**Work instruction:**
Retype exactly the lines from the one with "- ILML. paper" down to the final line of the material below, both included, and nothing more.

**Data supplied:**
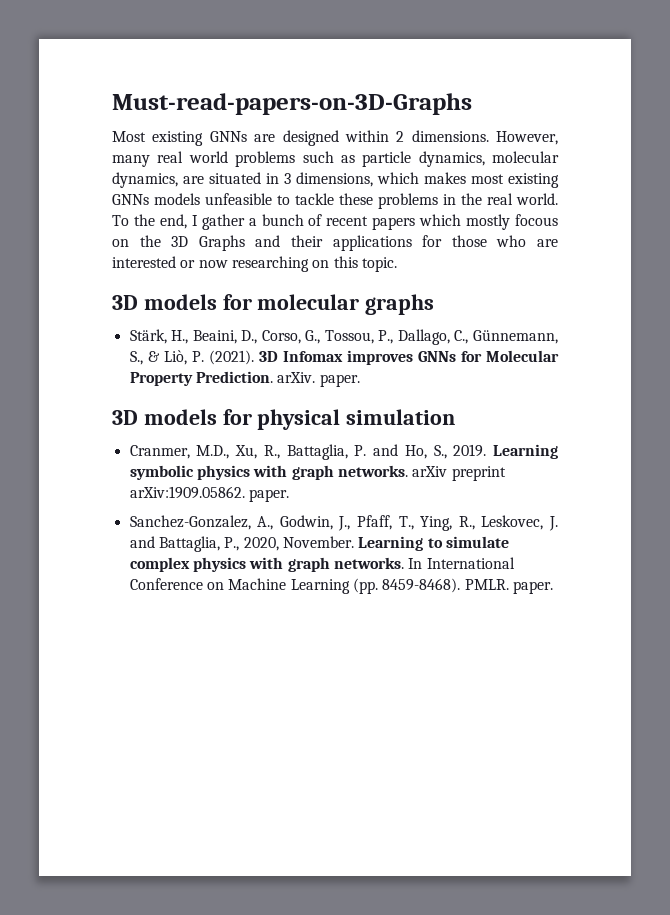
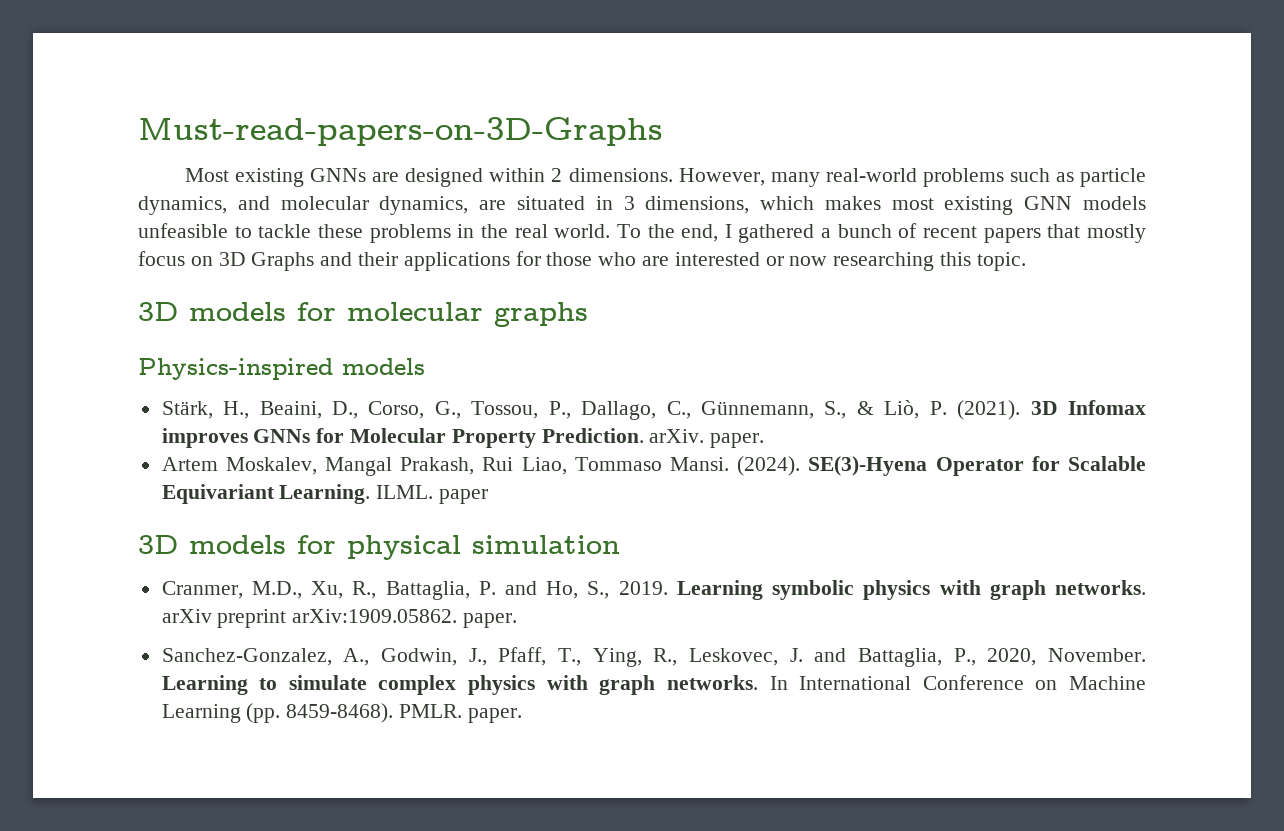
- However, many real world problems such as particle dynamics, molecular dynamics, are situated in 3 dimensions, which makes most existing GNNs models unfeasible to tackle these problems in the real world.
+ However, many real-world problems such as particle dynamics, and molecular dynamics, are situated in 3 dimensions, which makes most existing GNN models unfeasible to tackle these problems in the real world.
- To the end, I gather a bunch of recent papers which mostly focous on the 3D Graphs and their applications for those who are interested or now researching on this topic.
+ To the end, I gathered a bunch of recent papers that mostly focus on 3D Graphs and their applications for those who are interested or now researching this topic.
+ Physics-inspired models
+ Artem Moskalev, Mangal Prakash, Rui Liao, Tommaso Mansi. (2024). SE(3)-Hyena Operator for Scalable Equivariant Learning. ILML. paper

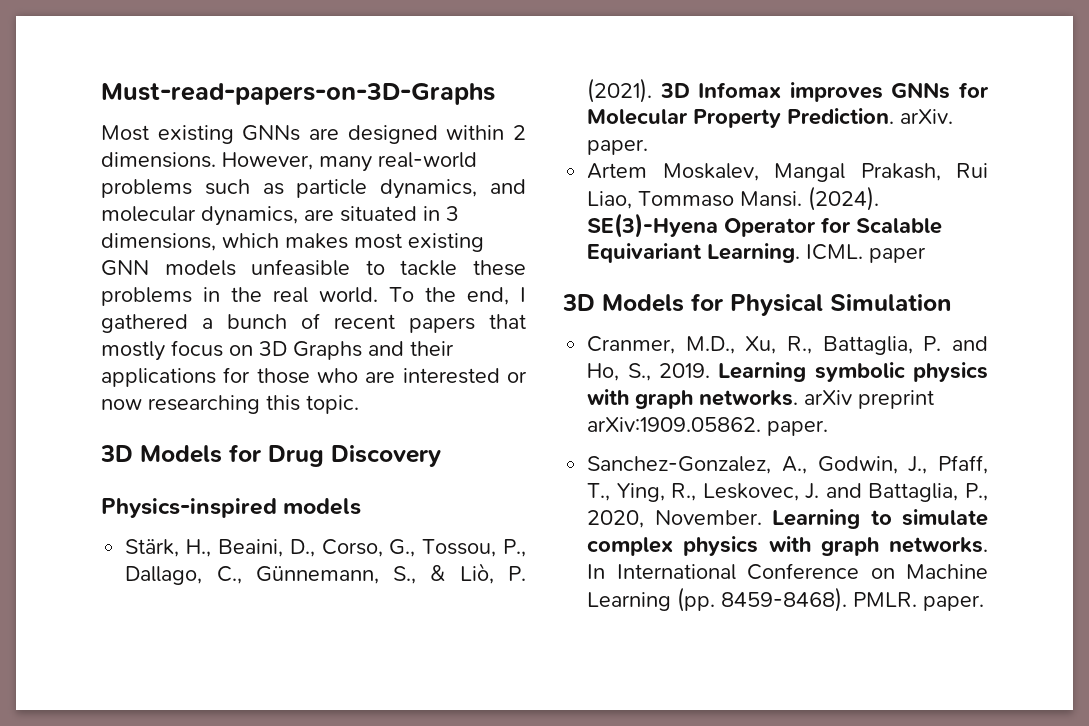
- 3D models for molecular graphs
+ 3D Models for Drug Discovery
- ILML. paper
+ ICML. paper
- 3D models for physical simulation
+ 3D Models for Physical Simulation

**Output of the task:**
- ILML. paper
+ ICML. paper
- 3D models for physical simulation
+ 3D Models for Physical Simulation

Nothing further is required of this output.